The Mockingbirds by Daisy Whitney Review

The Mockingbirds
  • Reading level: Young Adult
  • Hardcover: 352 pages
  • Publisher: Little, Brown Books for Young Readers (November 2, 2010)
  • Language: English
  • ISBN-10: 0316090530
  • ISBN-13: 978-0316090537
Some schools have honor codes.
Others have handbooks.
Themis Academy has the Mockingbirds.

I picked up a copy of The Mockingbirds at ALA this summer, and I've been trying to wait patiently for it to release.  I "met" Daisy Whitney on Twitter a couple of months ago, and I think she's one of the nicest people I've ever talked to, so when she mentioned that her book was about date-rape, and that she had experience date-rape herself, I knew this was a book that was going to be important.
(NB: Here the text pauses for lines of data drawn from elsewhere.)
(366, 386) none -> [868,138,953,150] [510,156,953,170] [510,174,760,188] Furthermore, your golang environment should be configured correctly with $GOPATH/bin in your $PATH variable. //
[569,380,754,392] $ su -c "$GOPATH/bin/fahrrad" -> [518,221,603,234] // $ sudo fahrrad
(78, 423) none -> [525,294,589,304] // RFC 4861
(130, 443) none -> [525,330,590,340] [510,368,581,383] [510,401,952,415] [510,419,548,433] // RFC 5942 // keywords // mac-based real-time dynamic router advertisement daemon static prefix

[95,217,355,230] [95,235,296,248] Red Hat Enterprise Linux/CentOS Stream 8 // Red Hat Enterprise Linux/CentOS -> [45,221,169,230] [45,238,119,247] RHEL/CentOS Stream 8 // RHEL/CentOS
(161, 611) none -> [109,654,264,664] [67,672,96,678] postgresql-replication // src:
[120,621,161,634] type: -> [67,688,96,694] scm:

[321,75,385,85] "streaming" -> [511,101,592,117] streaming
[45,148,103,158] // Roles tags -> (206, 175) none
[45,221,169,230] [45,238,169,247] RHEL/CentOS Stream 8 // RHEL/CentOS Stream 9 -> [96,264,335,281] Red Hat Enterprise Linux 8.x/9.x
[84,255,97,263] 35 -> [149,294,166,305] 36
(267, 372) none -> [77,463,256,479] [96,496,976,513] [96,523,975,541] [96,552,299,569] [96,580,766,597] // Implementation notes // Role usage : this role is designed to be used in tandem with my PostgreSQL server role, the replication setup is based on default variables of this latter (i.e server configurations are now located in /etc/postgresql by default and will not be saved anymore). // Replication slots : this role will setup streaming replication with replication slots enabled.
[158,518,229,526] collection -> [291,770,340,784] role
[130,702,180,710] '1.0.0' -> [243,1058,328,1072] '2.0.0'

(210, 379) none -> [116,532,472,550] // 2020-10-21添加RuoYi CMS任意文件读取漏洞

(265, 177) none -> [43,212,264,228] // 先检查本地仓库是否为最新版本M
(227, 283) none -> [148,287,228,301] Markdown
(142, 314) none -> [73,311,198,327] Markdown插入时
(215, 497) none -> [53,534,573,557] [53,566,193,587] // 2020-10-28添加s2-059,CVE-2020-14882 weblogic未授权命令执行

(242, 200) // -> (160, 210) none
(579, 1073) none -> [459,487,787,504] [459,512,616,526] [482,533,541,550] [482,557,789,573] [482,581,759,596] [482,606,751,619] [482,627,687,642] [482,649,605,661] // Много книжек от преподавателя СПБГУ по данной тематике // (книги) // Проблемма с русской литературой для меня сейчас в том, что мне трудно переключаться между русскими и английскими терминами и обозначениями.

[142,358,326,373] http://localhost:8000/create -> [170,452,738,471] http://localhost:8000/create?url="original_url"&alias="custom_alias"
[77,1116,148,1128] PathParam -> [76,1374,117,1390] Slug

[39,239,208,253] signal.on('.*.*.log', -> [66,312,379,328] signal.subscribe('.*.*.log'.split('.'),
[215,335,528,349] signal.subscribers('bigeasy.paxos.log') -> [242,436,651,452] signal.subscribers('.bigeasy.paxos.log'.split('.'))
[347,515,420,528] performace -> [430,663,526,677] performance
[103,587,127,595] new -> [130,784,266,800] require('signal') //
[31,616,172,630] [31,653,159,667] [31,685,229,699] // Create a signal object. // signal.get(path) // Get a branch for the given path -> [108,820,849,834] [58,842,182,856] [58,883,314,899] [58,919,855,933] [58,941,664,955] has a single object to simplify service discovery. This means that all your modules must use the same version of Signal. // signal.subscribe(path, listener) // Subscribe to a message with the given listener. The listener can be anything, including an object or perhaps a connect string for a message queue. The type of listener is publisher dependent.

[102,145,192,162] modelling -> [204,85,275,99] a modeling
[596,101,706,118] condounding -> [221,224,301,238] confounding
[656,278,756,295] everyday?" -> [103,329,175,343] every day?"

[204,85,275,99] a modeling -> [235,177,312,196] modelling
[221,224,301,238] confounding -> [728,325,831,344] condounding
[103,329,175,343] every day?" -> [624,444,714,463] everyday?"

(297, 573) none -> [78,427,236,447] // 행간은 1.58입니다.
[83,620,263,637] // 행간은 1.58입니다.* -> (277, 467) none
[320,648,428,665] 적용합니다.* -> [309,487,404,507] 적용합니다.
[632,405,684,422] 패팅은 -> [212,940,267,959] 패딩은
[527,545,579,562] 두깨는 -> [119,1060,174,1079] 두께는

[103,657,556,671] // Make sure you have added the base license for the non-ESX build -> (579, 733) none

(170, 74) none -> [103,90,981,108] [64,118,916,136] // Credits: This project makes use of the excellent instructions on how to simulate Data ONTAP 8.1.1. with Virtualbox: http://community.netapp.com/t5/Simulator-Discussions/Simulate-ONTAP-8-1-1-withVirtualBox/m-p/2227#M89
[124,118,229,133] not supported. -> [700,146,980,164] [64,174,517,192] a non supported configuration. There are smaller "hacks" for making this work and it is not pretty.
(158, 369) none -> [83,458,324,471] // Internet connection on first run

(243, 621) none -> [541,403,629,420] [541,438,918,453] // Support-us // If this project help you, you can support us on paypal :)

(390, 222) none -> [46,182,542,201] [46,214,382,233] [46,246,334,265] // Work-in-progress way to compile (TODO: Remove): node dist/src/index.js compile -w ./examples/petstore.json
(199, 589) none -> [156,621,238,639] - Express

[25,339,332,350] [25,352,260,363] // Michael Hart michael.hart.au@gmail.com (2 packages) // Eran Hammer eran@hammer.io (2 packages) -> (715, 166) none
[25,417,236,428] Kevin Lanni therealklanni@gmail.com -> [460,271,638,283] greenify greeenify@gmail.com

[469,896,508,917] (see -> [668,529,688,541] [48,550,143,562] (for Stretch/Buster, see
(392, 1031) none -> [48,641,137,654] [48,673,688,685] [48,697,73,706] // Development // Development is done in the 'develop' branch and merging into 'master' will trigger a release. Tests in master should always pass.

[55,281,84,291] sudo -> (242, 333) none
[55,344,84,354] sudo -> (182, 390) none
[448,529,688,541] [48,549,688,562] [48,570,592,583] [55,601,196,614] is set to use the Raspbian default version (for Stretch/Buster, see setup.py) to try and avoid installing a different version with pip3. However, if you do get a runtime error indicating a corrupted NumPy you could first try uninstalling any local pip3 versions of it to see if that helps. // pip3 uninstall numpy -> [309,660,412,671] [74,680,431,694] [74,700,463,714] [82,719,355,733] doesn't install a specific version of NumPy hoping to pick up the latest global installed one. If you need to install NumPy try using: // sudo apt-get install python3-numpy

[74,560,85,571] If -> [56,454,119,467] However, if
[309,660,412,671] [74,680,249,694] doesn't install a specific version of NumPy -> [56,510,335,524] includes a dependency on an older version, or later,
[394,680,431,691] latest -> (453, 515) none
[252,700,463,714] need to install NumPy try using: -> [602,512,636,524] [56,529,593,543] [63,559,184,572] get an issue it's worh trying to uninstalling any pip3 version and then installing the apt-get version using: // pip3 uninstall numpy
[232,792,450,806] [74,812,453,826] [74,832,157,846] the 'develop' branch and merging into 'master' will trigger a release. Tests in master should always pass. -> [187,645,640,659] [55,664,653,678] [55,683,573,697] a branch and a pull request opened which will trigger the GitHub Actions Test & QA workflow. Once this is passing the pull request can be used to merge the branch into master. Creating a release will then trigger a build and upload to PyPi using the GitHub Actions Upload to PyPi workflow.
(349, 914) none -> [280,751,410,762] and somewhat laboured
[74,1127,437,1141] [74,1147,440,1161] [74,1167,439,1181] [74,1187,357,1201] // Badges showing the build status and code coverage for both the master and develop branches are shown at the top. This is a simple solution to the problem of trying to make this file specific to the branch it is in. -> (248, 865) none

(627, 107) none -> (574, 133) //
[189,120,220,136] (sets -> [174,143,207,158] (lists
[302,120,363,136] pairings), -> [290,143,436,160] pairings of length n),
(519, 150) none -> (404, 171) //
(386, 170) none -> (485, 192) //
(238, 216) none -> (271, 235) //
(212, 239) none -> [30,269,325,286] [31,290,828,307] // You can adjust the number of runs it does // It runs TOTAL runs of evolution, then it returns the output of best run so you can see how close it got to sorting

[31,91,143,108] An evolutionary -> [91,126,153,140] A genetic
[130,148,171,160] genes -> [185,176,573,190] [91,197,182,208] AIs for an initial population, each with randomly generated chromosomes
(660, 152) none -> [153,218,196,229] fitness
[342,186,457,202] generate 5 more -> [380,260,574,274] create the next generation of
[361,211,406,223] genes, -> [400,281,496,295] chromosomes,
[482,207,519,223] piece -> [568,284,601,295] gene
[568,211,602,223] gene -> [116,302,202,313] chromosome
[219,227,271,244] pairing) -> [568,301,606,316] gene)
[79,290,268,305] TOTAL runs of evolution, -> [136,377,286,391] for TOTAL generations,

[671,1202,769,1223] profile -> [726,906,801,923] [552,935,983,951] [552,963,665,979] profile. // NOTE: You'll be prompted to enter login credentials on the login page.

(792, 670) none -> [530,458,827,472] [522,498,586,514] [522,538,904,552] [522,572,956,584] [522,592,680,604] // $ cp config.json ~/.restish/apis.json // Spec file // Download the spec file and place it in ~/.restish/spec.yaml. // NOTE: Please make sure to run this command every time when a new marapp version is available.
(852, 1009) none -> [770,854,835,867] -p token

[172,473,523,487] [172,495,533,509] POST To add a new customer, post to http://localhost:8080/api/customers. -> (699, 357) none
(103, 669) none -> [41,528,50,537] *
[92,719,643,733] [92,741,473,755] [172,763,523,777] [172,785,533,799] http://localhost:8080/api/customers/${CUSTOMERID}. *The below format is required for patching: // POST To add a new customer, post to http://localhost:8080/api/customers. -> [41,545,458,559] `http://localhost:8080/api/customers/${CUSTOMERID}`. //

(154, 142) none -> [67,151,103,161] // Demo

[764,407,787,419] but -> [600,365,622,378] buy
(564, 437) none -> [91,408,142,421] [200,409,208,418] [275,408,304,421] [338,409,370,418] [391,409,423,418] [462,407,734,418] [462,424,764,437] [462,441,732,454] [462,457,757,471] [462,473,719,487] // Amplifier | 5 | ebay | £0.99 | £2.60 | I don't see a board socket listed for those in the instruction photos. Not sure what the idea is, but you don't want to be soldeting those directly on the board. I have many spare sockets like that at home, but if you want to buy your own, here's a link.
The story starts off in the midst of things, when Alex wakes up in a bed that isn't her own.  She doesn't know how she got there, and she's not even sure what the name of the boy she's laying next to is.  At first she gets angry at herself, thinking that she must have gotten too drunk and just made a stupid decision, wondering how on earth she could have done something so rash when she was a virgin who had always said "no" in the past.  But with the support of her incredible friends and sister, she realizes that what actually happened to her was date-rape, and that it was wrong.  Unfortunately, Alex attends Themis boarding school, where everything is perfect and no student ever does any wrong, so finding support from the "powers that be", just isn't going to happen.  That's when she turns to The Mockingbirds, a group of students that are fed up with the way injustices are dealt with, or rather not dealt with, by the teachers, and have come up with a way to deal out a justice of their own.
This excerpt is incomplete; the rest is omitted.